» TASK TO CARRY OUT
For the word "payment", state the number of lines in the data that contain it, and nothing else.

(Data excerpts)
[Start of Attachment]

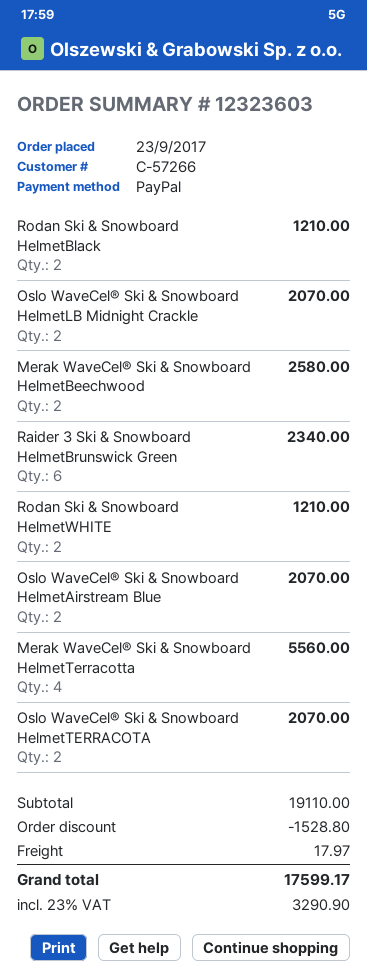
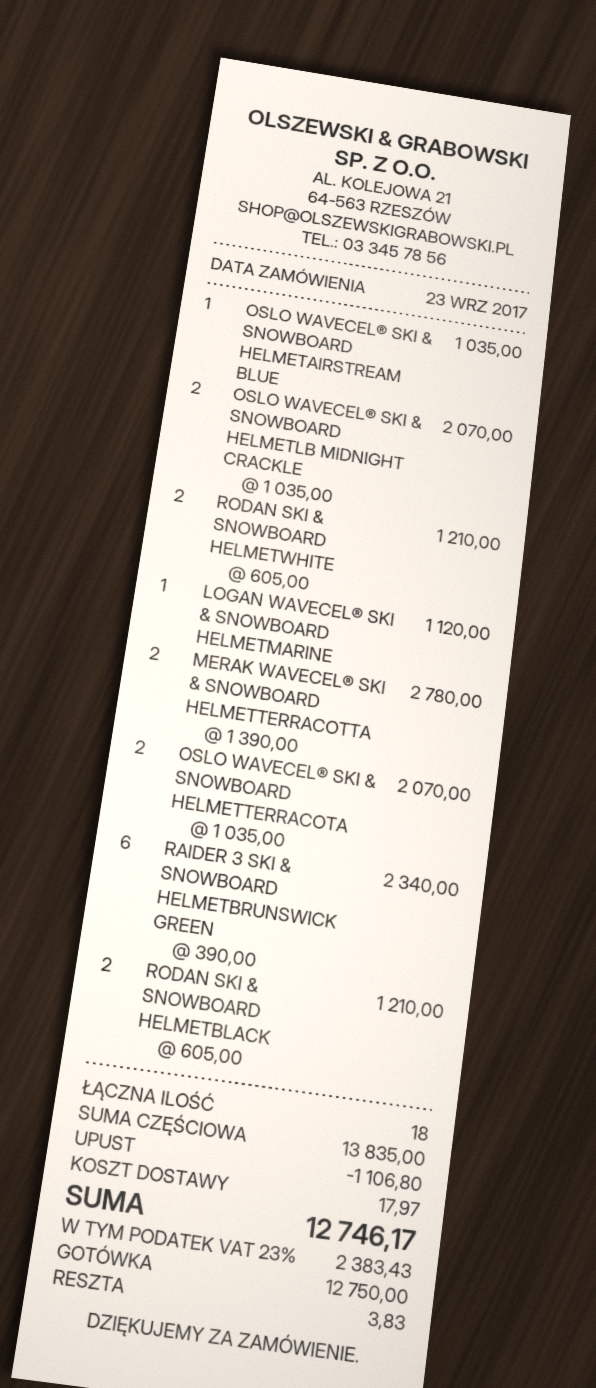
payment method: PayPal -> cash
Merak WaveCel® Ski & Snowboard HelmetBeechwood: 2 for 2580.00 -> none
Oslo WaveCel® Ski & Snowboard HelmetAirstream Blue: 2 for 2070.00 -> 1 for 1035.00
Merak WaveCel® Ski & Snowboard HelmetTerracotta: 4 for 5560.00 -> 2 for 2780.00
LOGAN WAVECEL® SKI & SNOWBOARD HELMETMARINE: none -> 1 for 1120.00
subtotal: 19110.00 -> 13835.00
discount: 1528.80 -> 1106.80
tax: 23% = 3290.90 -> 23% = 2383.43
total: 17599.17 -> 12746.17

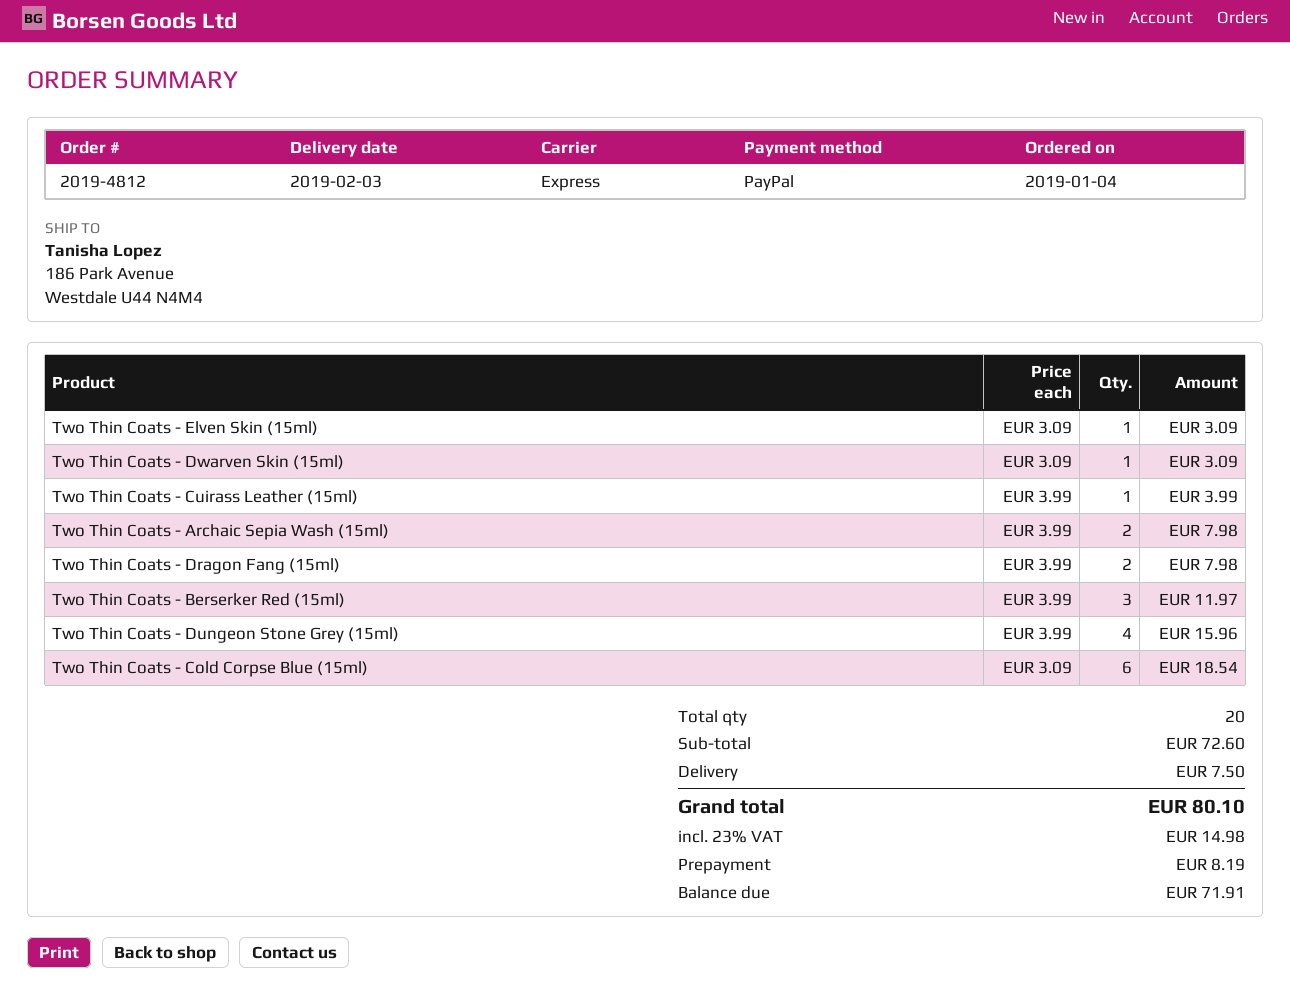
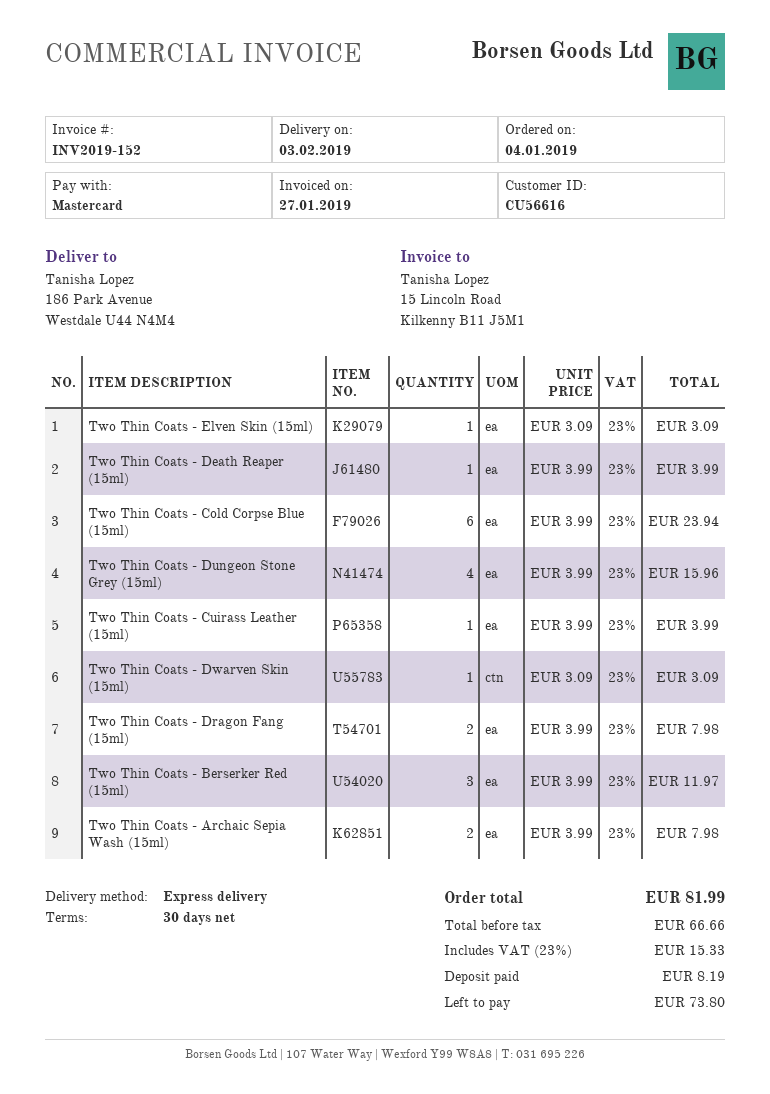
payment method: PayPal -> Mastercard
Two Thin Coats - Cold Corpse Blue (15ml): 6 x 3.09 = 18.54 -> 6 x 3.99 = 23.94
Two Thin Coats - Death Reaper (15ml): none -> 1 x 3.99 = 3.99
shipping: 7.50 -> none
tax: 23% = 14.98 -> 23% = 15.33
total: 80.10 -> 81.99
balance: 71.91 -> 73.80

[End of Attachment]

» RESULT
2